As depressões do pai ainda são bem menos estudadas que as maternas. Quando acontecem, muitas vezes ele simplesmente vai embora. A gestação mexe demais com o corpo 
da mulher, as relações sexuais ficam mais conflituosas, a imagem da mulher grávida remete à imagem da mãe dele. Talvez isso aconteça principalmente no caso do primeiro filho, que capta todas as atenções da mãe. O pai vai se retraindo por causa dessa rivalidade com o filho. Uma outra manifestação da depressão paterna são sintomas físicos muito banais, como cansaço, o pai engorda, sente-se sozinho… No caso do ganho de peso, pode ser um sintoma depressivo mas, também, uma maneira de se identificar com a mãe.
A mãe ainda é atendida pelo obstetra durante a gravidez, vai com freqüência ao pediatra… Mas, e o pai?
O ideal seria que as visitas pré-natais e pós-natais incluíssem sempre o casal, mas isto é difícil porque os pais trabalham. Talvez as visitas médicas pudessem ocorrer aos sábados ou à noite. Em todos os países, o obstetra tem papel importante. Precisamos pensar que a criança é do casal, não apenas da mãe. A Finlândia é um país onde essa concepção está avançada. Há um sistema de atendimento no pré e no pós-parto que acompanha o casal. 
Com as técnicas de fertilização, hoje é possível selecionar embriões com menor possibilidade de ter problemas genéticos. Houve aumento no número de gêmeos e prematuros. O que mudou para o bebê e para os pais?

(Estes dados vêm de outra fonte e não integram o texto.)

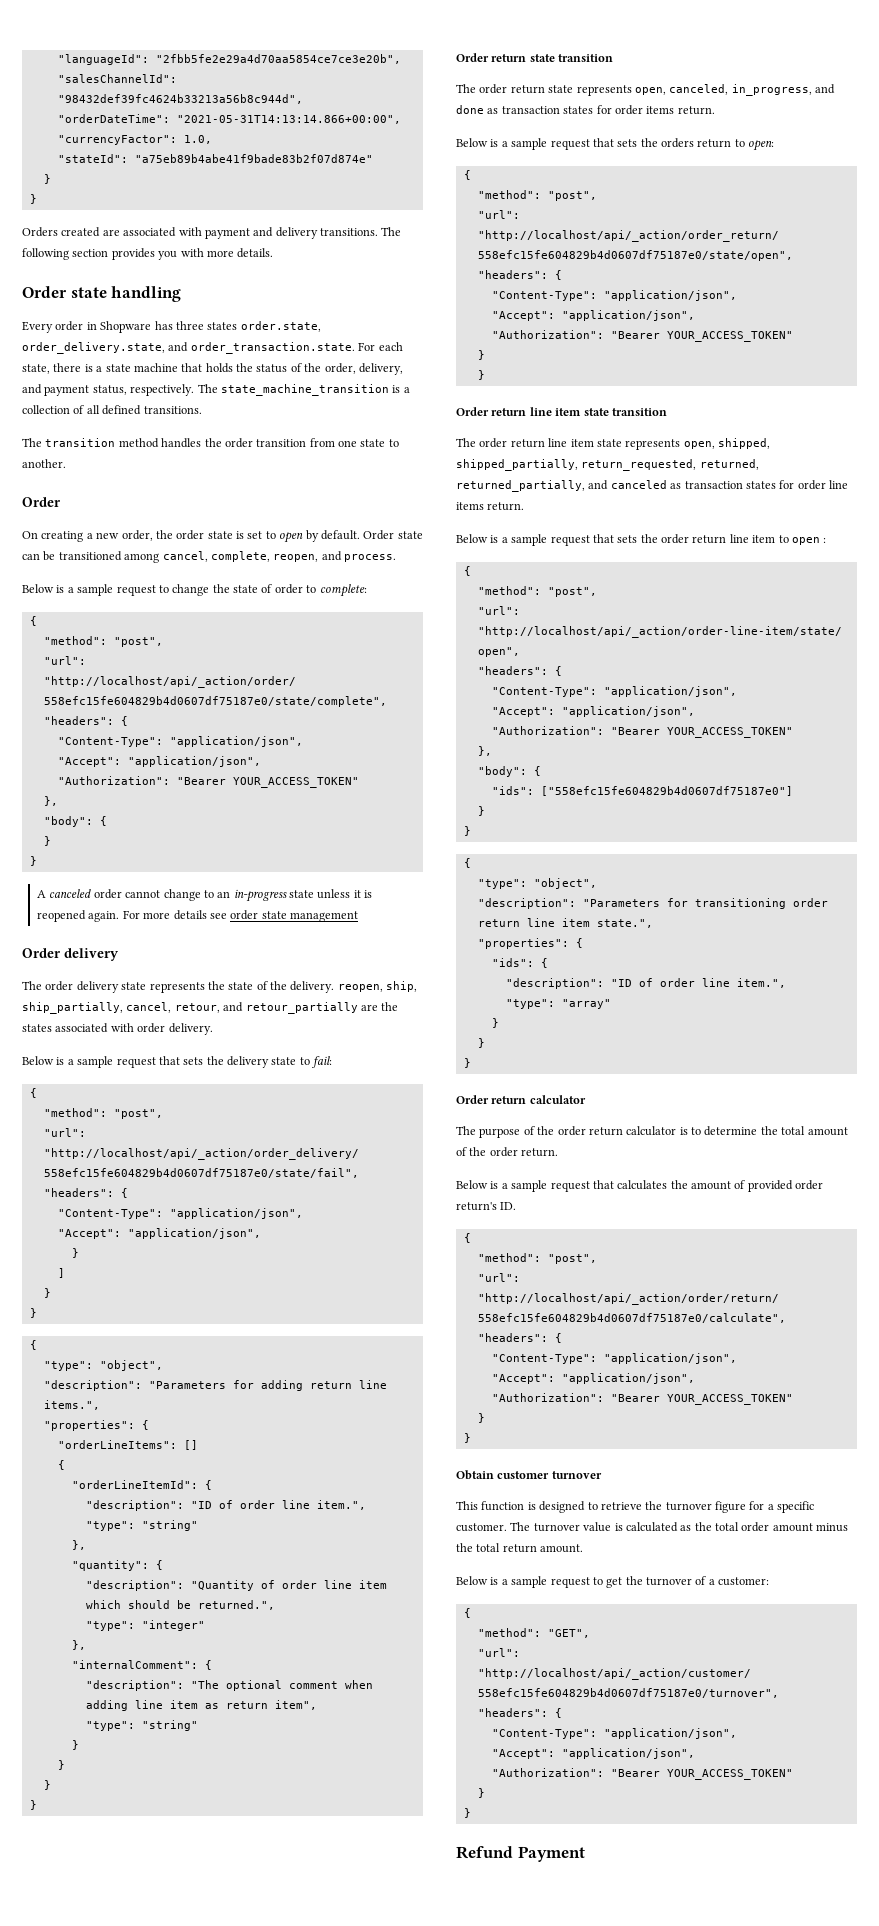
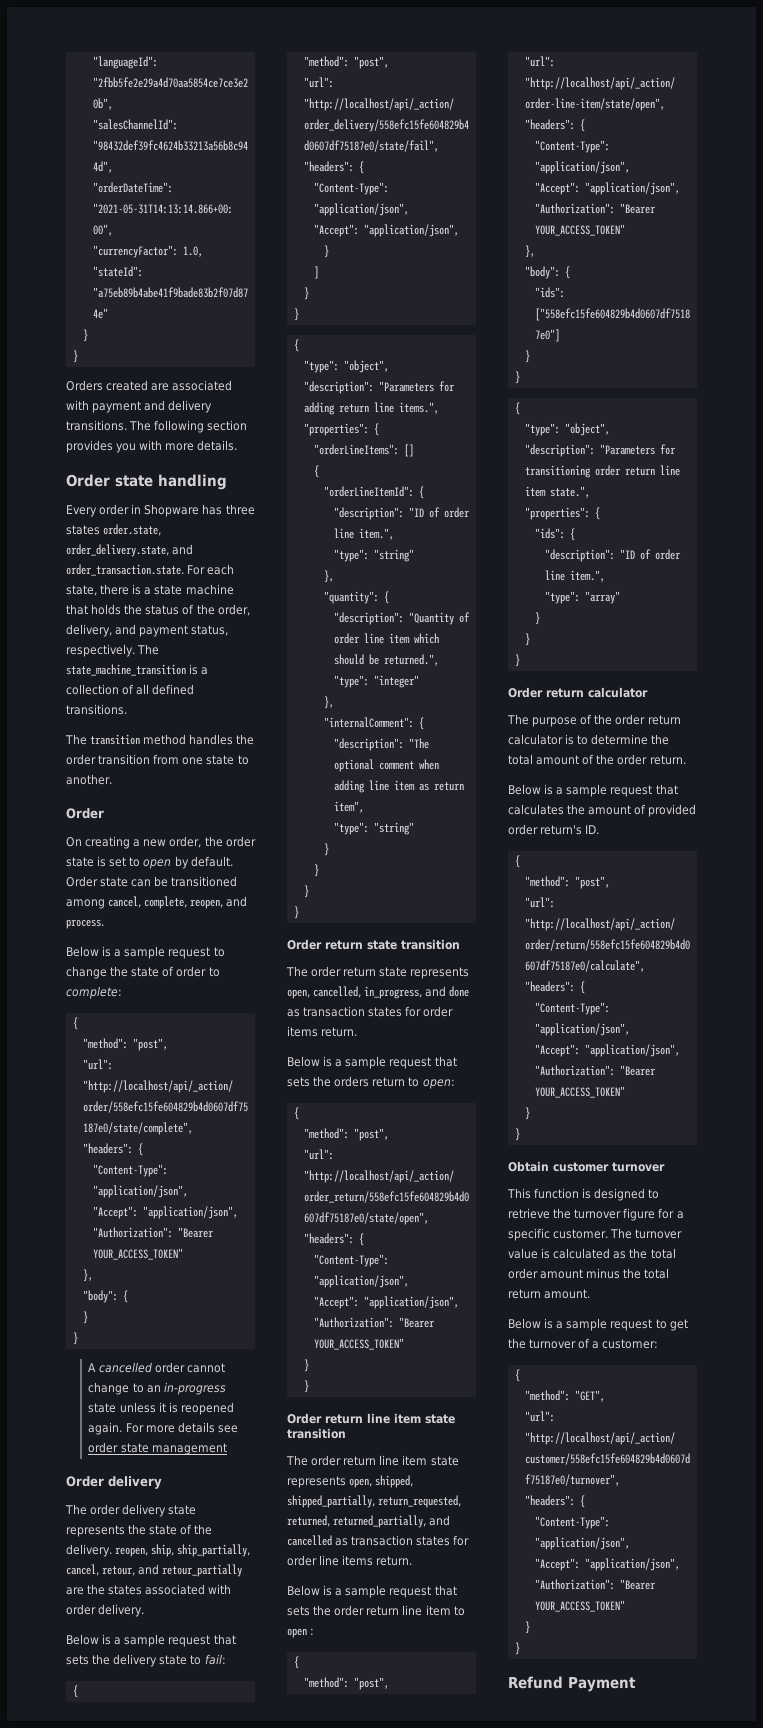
- A canceled order cannot change to an in-progress state unless it is reopened again.
+ A cancelled order cannot change to an in-progress state unless it is reopened again.
- The order return state represents open, canceled, in_progress, and done as transaction states for order items return.
+ The order return state represents open, cancelled, in_progress, and done as transaction states for order items return.
- The order return line item state represents open, shipped, shipped_partially, return_requested, returned, returned_partially, and canceled as transaction states for order line items return.
+ The order return line item state represents open, shipped, shipped_partially, return_requested, returned, returned_partially, and cancelled as transaction states for order line items return.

O nascimento de múltiplos aumenta o risco de depressão materna. É muito difícil se ocupar de gêmeos. E nem estou falando de trigêmeos ou quadrigêmeos. Eles exigem um trabalho físico muito grande. E a mãe sente enorme culpa quando cuida de um e deixa o outro na espera. Em sociedades consideradas mais primitivas que a nossa, nunca deixam a mãe sozinha com gêmeos ou trigêmeos. Nesse sentido, as sociedades urbanas são perigosas. No caso da prematuridade, o problema mais importante é que o início da relação mãe-bebê é dificultado pela separação no ambiente hospitalar. Quando o bebê vai para casa, a mãe precisa se ocupar dele não como enfermeira, mas como mãe de fato.